The Reading and Writing section focuses on the basics needed for early reading. This includes learning the names of each letter and the sounds they represent. Later, he progresses to basic reading of books, starting with a few words per page and then gradually progressing to paragraphs.

The app offers over 450 books for beginning readers. In terms of writing, ABCMouse focuses on beginner-level writing and language skills such as sentence structure, punctuation, parts of speech, and practice with writing types.

Download: ABCMouse for Android system | iOS (Free trial, subscription required)

4. HOMER

HOMER is an early education program for children. It is designed by experts and uses a patented, research-backed, and child-tested framework to develop essential skills for school and life. The app provides your child with learning methods with personalized content including interactive lessons, stories and activities based on skill level, age and interests.
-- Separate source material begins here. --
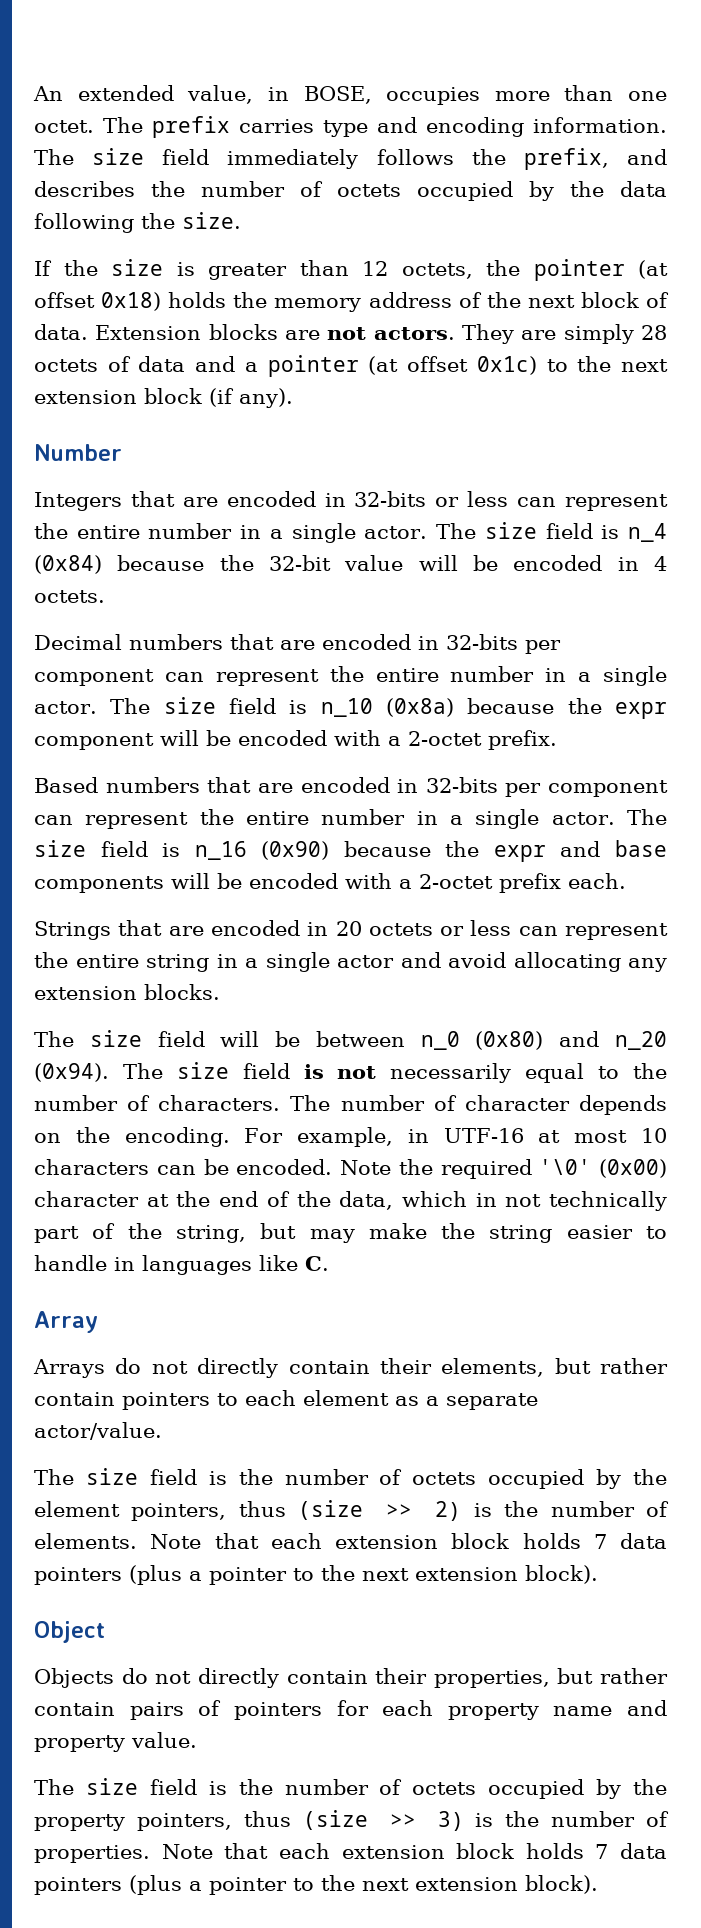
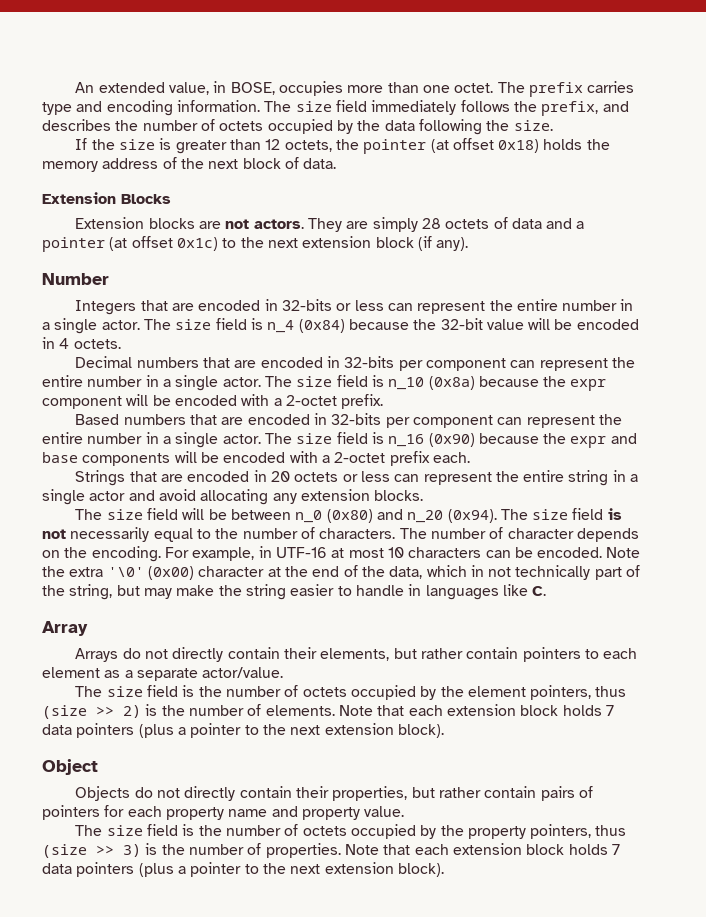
(88, 332) none -> [42,192,171,204] // Extension Blocks //
[440,1159,532,1179] required -> [69,567,104,577] extra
HOMER also offers additional resources for parents such as printed materials, videos, activities and special learning tips. The app is designed to provide child-friendly navigation so you don't have to supervise your child while using the app. HOMER focuses not only on developing reading comprehension skills, but also on social-emotional learning, creativity and thinking.

It creates a personal reading journey that grows with your child as they learn to read and includes hundreds of stories and characters. HOMER reported that his method improved children's early reading scores by 74 percent.

Download: HOMER for Android system | iOS (Free trial, subscription required)

5. Hooked on Phonics

If you're looking for an app that uses the latest technology for learning, you should try Hooked on Phonics. This is an application designed to effectively teach children reading skills at an early age using machine learning algorithms. Tgese tracks and evaluates your child's progress and education according to their level.

Learn & Read on Hooked on Phonics contains 36 progressive lessons that cover the building blocks of reading such as short vowels, simple plurals and simple compound words. Each lesson ends with a story written specifically using the words just learned. The app has over 250 songs and an online library of over 100 stories for each lesson.

Download: Hooked on Phonics for Android Android | iOS (Free in-app purchases available)

6. Epic: Children's Books and Learning Library for Reading

Epic is a children's digital reading app that provides access to over 40.000 high-quality children's books, including books from leading publishers such as HarperCollins, Macmillan, Smithsonian and National Geographic. There are also instructional videos and reading tests.

The app is a limitless library of stories and entertainment for your child and offers stories for all reading levels. This makes it a guaranteed place to find books that all kids will love.

The app also includes a Teacher View that allows you to create student profiles and recommendations based on students' reading levels and interests.